Cryptocurrency prices have recently broken free from their longstanding positive correlation with luxury watch prices, a connection initially sparked by unprecedented monetary stimulus measures.

While both bitcoin ($BTC) and luxury goods share a common trait—scarcity—their prices were positively correlated until the latter half of 2023, marked by growing optimism around a bitcoin exchange-traded fund (ETF).

During the Covid years, both crypto and luxury goods experienced a surge in prices due to an influx of easy, cheap money into the economy.
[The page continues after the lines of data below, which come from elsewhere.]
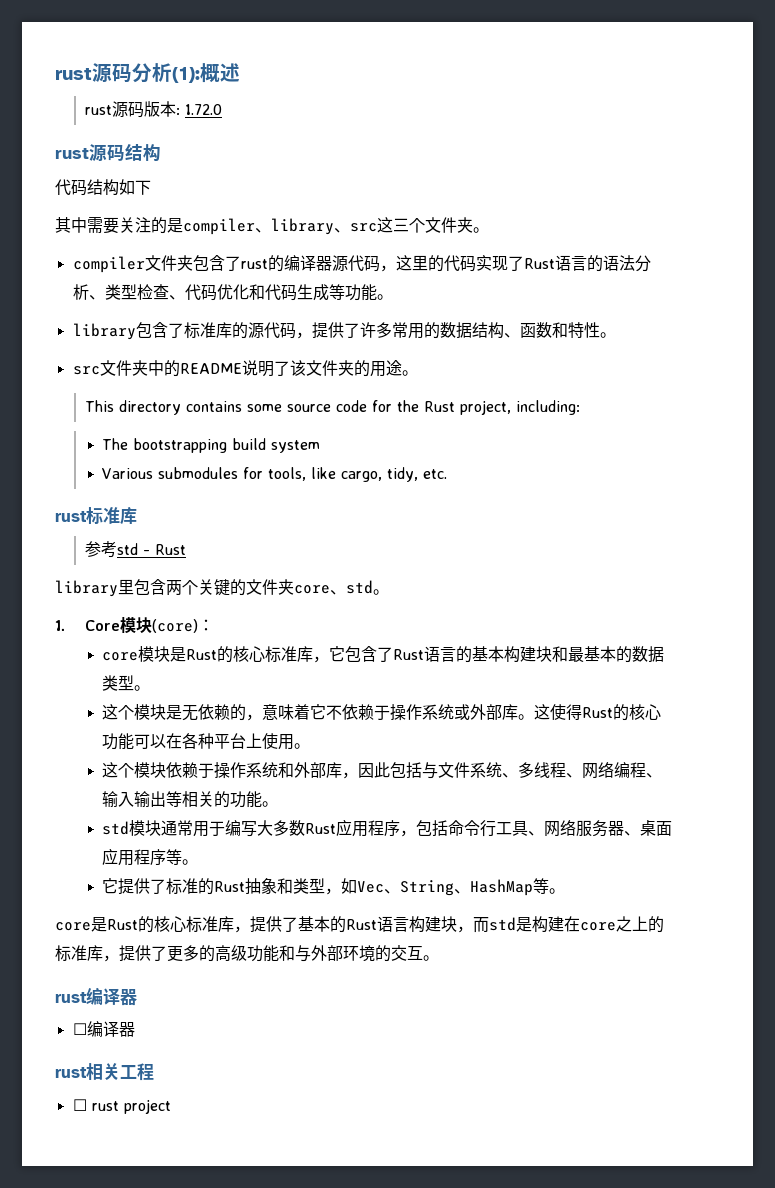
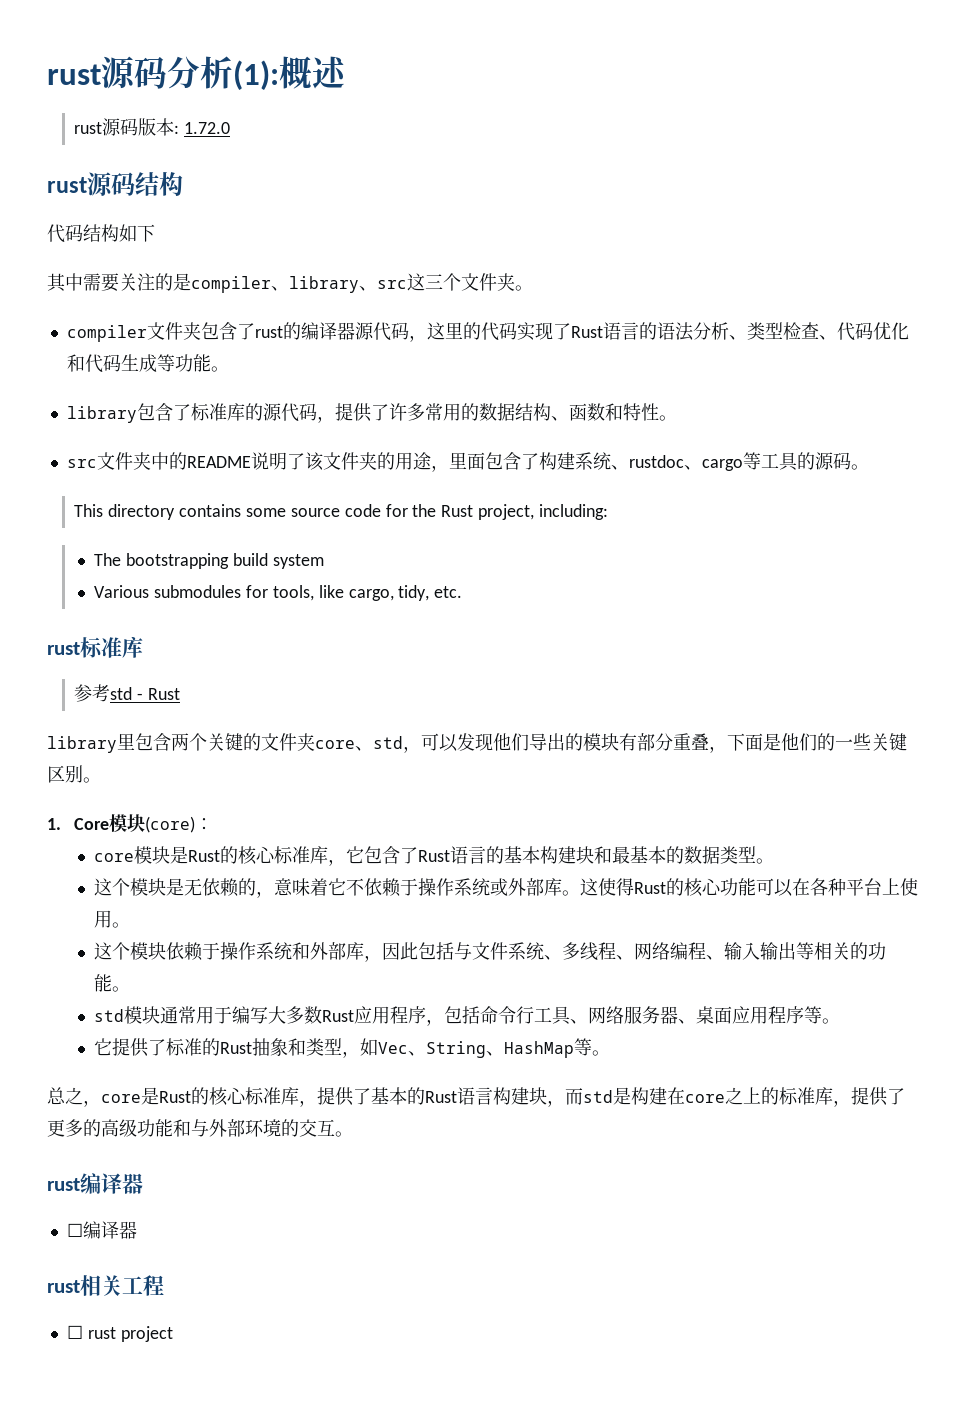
- src文件夹中的README说明了该文件夹的用途。
+ src文件夹中的README说明了该文件夹的用途，里面包含了构建系统、rustdoc、cargo等工具的源码。
- library里包含两个关键的文件夹core、std。
+ library里包含两个关键的文件夹core、std，可以发现他们导出的模块有部分重叠，下面是他们的一些关键区别。
- core是Rust的核心标准库，提供了基本的Rust语言构建块，而std是构建在core之上的标准库，提供了更多的高级功能和与外部环境的交互。
+ 总之，core是Rust的核心标准库，提供了基本的Rust语言构建块，而std是构建在core之上的标准库，提供了更多的高级功能和与外部环境的交互。

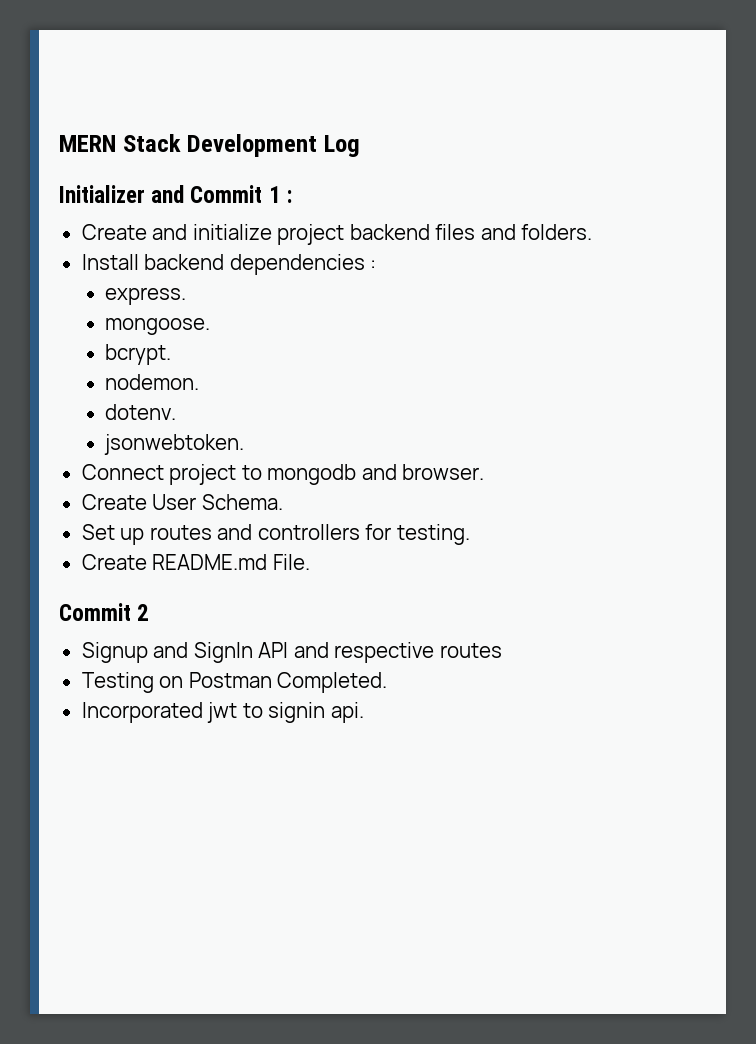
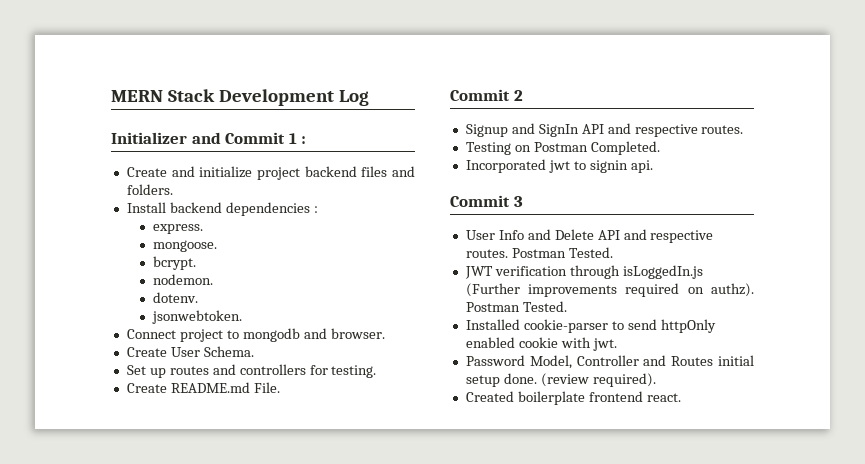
- Signup and SignIn API and respective routes
+ Signup and SignIn API and respective routes.
+ Commit 3
+ User Info and Delete API and respective routes. Postman Tested.
+ JWT verification through isLoggedIn.js (Further improvements required on authz). Postman Tested.
+ Installed cookie-parser to send httpOnly enabled cookie with jwt.
+ Password Model, Controller and Routes initial setup done. (review required).
+ Created boilerplate frontend react.

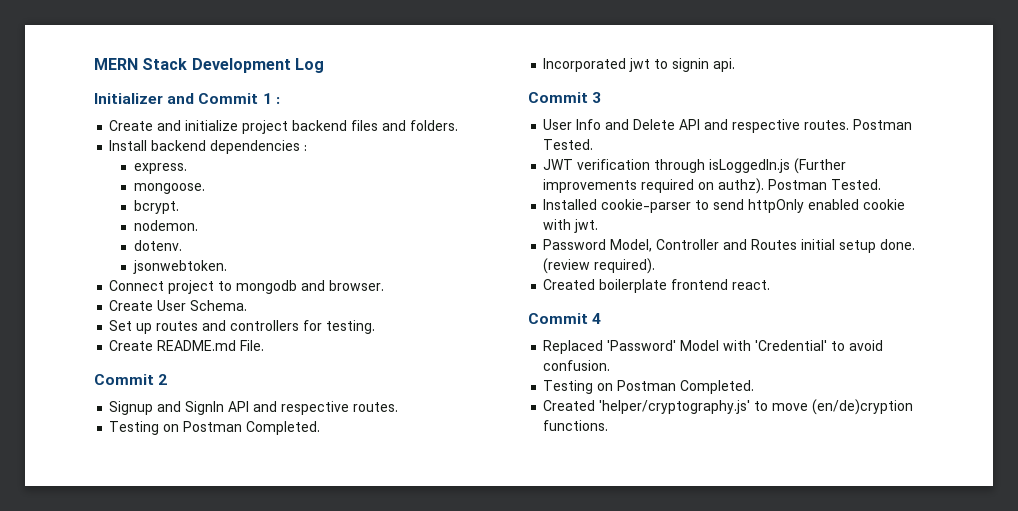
+ Commit 4
+ Replaced 'Password' Model with 'Credential' to avoid confusion.
+ Testing on Postman Completed.
+ Created 'helper/cryptography.js' to move (en/de)cryption functions.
However, in the third and fourth quarter of 2023, the paths of luxury watch prices and the CoinDesk 20, a digital asset index, diverged, driven by the anticipation and approval of bitcoin ETFs by the U.S. SEC.

Institutional interest, boosted by the ETF, played a significant role in sustaining bitcoin’s value compared to luxury watches, as observed by Greta Yuan, Head of Research at VDX. Conversely, global monetary tightening impacted luxury watch prices negatively, prompting a decline attributed to tightened monetary policy and reduced speculative trading in luxury assets, as highlighted in a January report by Morgan Stanley analysts.

Despite periodic declines in bitcoin prices, advocates argue for its utility compared to traditional watches, with Nick Ruck, COO of ContentFi Labs, noting the outdated nature of watch utilities in the face of modern technology like smartphones.